Material for this task:
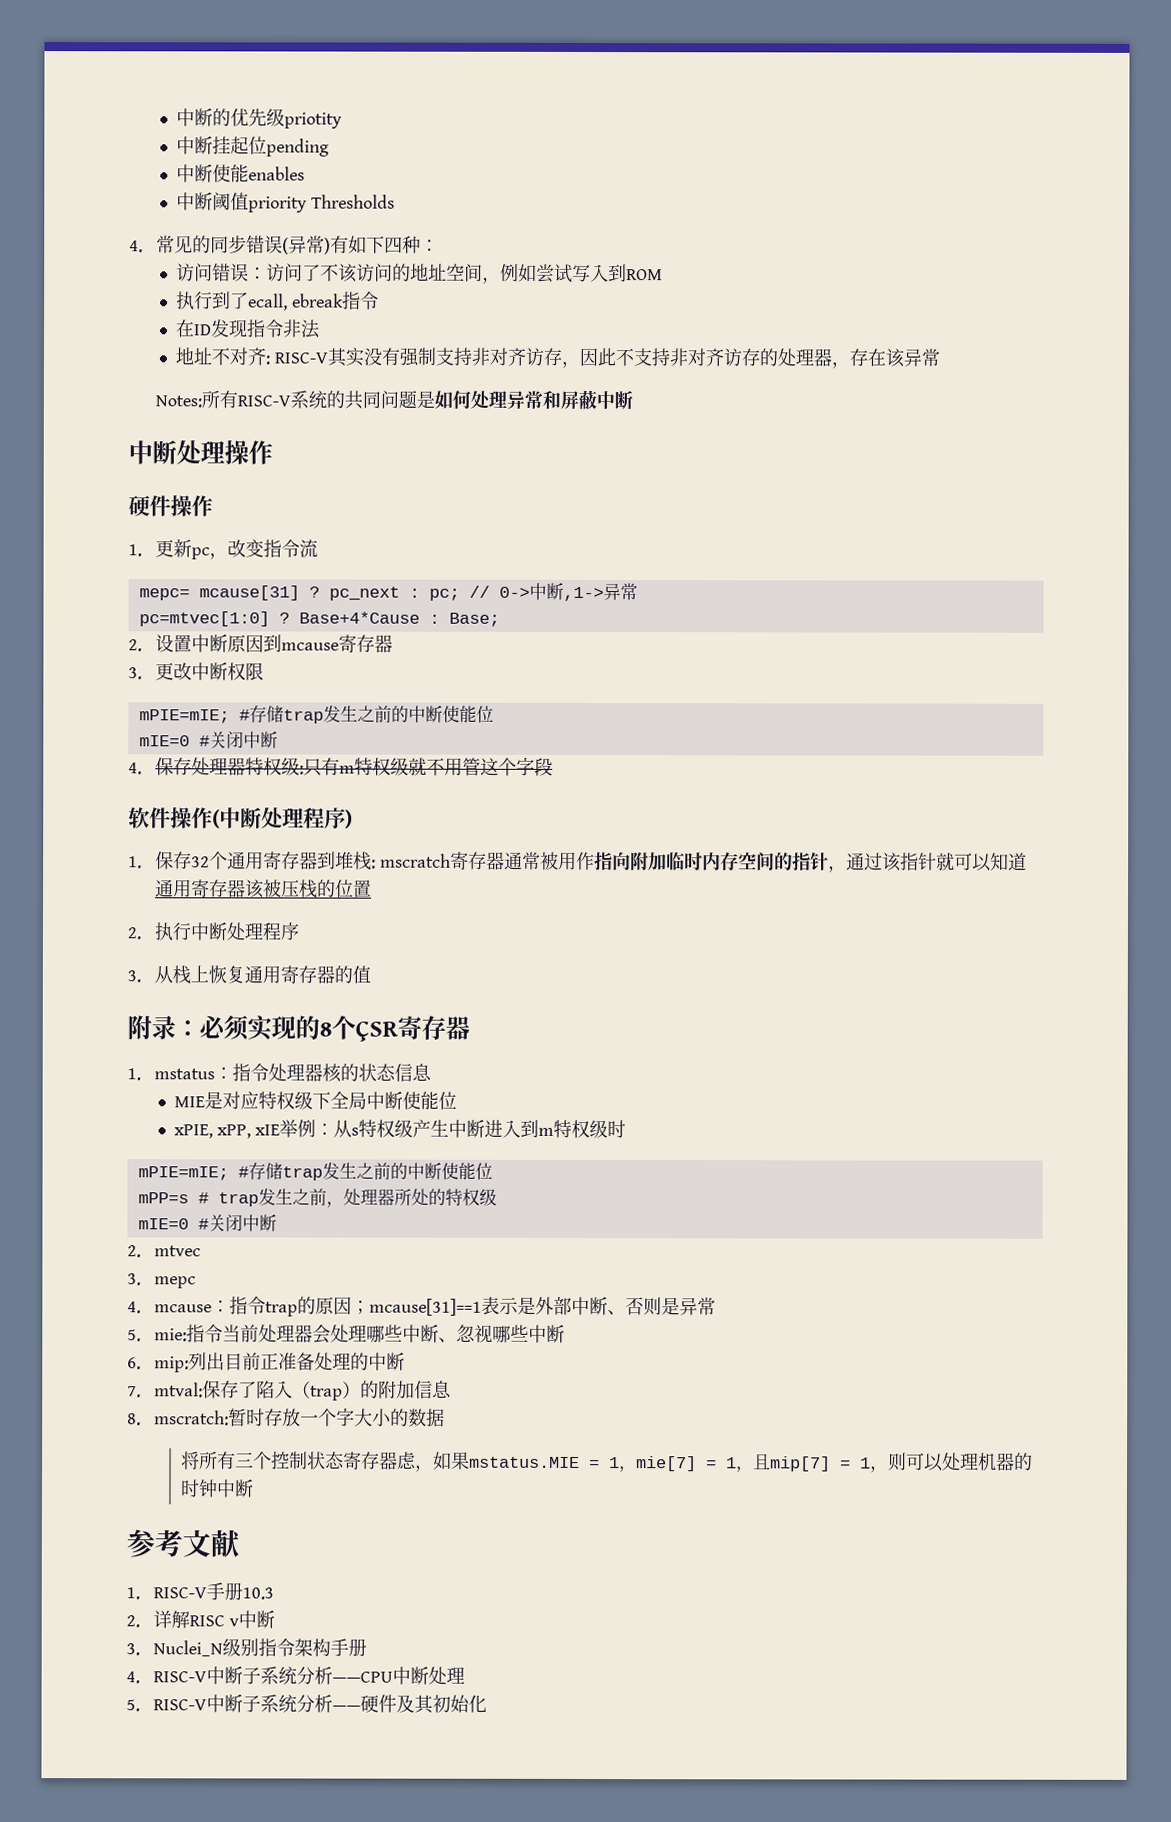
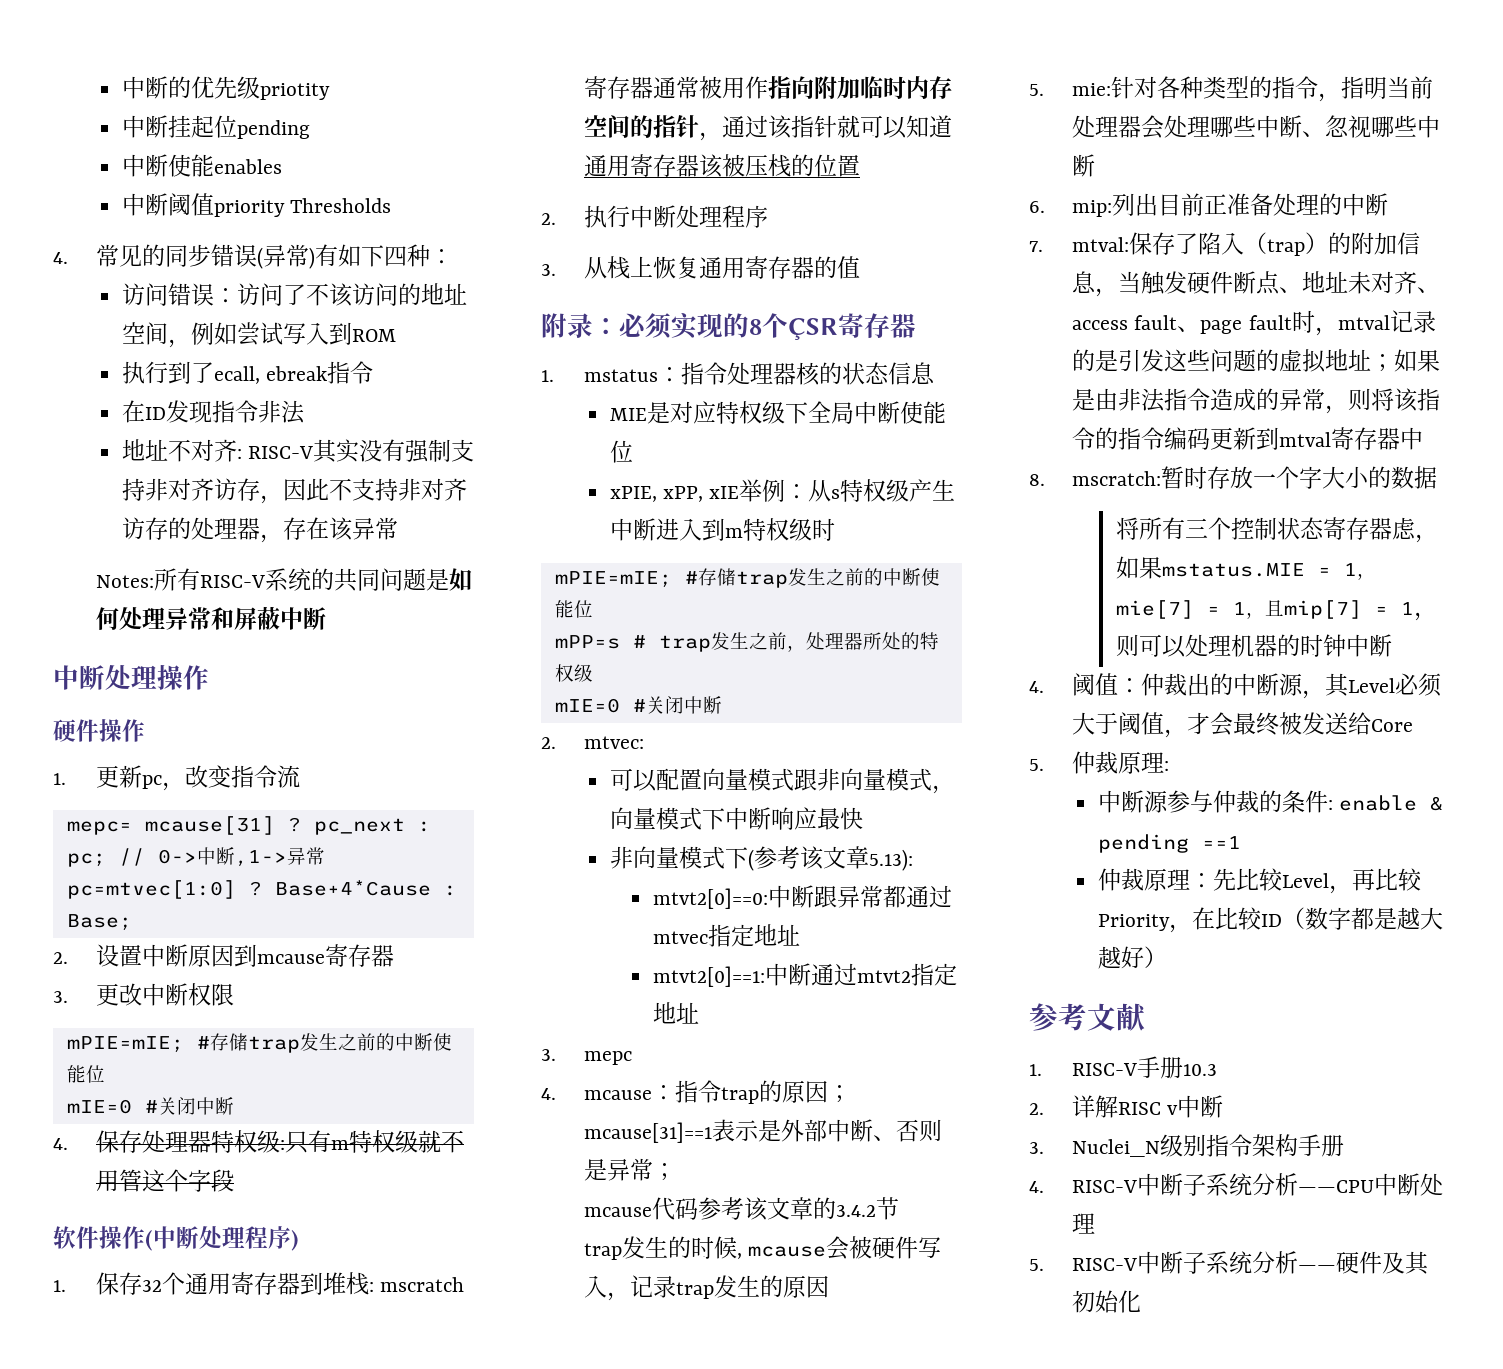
- 2. mtvec
+ 2. mtvec:
+ 可以配置向量模式跟非向量模式，向量模式下中断响应最快
+ 非向量模式下(参考该文章5.13):
+ mtvt2[0]==0:中断跟异常都通过mtvec指定地址
+ mtvt2[0]==1:中断通过mtvt2指定地址
- 4. mcause：指令trap的原因；mcause[31]==1表示是外部中断、否则是异常
- 5. mie:指令当前处理器会处理哪些中断、忽视哪些中断
+ 4. mcause：指令trap的原因；mcause[31]==1表示是外部中断、否则是异常；
+ mcause代码参考该文章的3.4.2节
+ trap发生的时候, mcause会被硬件写入，记录trap发生的原因
+ 5. mie:针对各种类型的指令，指明当前处理器会处理哪些中断、忽视哪些中断
- 7. mtval:保存了陷入（trap）的附加信息
+ 7. mtval:保存了陷入（trap）的附加信息，当触发硬件断点、地址未对齐、access fault、page fault时，mtval记录的是引发这些问题的虚拟地址；如果是由非法指令造成的异常，则将该指令的指令编码更新到mtval寄存器中
+ 4.阈值：仲裁出的中断源，其Level必须大于阈值，才会最终被发送给Core
+ 5.仲裁原理:
+ 中断源参与仲裁的条件: enable & pending ==1
+ 仲裁原理：先比较Level，再比较Priority，在比较ID（数字都是越大越好）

Work required: Make an exact copy of the records shown above, without the pictures.

Task solution:
- 2. mtvec
+ 2. mtvec:
+ 可以配置向量模式跟非向量模式，向量模式下中断响应最快
+ 非向量模式下(参考该文章5.13):
+ mtvt2[0]==0:中断跟异常都通过mtvec指定地址
+ mtvt2[0]==1:中断通过mtvt2指定地址
- 4. mcause：指令trap的原因；mcause[31]==1表示是外部中断、否则是异常
- 5. mie:指令当前处理器会处理哪些中断、忽视哪些中断
+ 4. mcause：指令trap的原因；mcause[31]==1表示是外部中断、否则是异常；
+ mcause代码参考该文章的3.4.2节
+ trap发生的时候, mcause会被硬件写入，记录trap发生的原因
+ 5. mie:针对各种类型的指令，指明当前处理器会处理哪些中断、忽视哪些中断
- 7. mtval:保存了陷入（trap）的附加信息
+ 7. mtval:保存了陷入（trap）的附加信息，当触发硬件断点、地址未对齐、access fault、page fault时，mtval记录的是引发这些问题的虚拟地址；如果是由非法指令造成的异常，则将该指令的指令编码更新到mtval寄存器中
+ 4.阈值：仲裁出的中断源，其Level必须大于阈值，才会最终被发送给Core
+ 5.仲裁原理:
+ 中断源参与仲裁的条件: enable & pending ==1
+ 仲裁原理：先比较Level，再比较Priority，在比较ID（数字都是越大越好）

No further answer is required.